EXERCISE DETAILS:
Search the entries for the word "Black". Copy every line that holds it.

RECORDS SUPPLIED:
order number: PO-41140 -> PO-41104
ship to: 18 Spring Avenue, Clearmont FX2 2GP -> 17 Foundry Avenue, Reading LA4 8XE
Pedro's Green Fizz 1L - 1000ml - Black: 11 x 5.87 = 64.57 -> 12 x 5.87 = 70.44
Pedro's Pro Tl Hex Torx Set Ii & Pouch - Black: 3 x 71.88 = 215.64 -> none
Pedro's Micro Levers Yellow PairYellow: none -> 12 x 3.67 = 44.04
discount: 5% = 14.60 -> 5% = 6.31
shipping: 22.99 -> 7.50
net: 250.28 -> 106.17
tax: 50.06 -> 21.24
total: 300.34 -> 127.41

WRITTEN ANSWER:
Pedro's Green Fizz 1L - 1000ml - Black: 11 x 5.87 = 64.57 -> 12 x 5.87 = 70.44
Pedro's Pro Tl Hex Torx Set Ii & Pouch - Black: 3 x 71.88 = 215.64 -> none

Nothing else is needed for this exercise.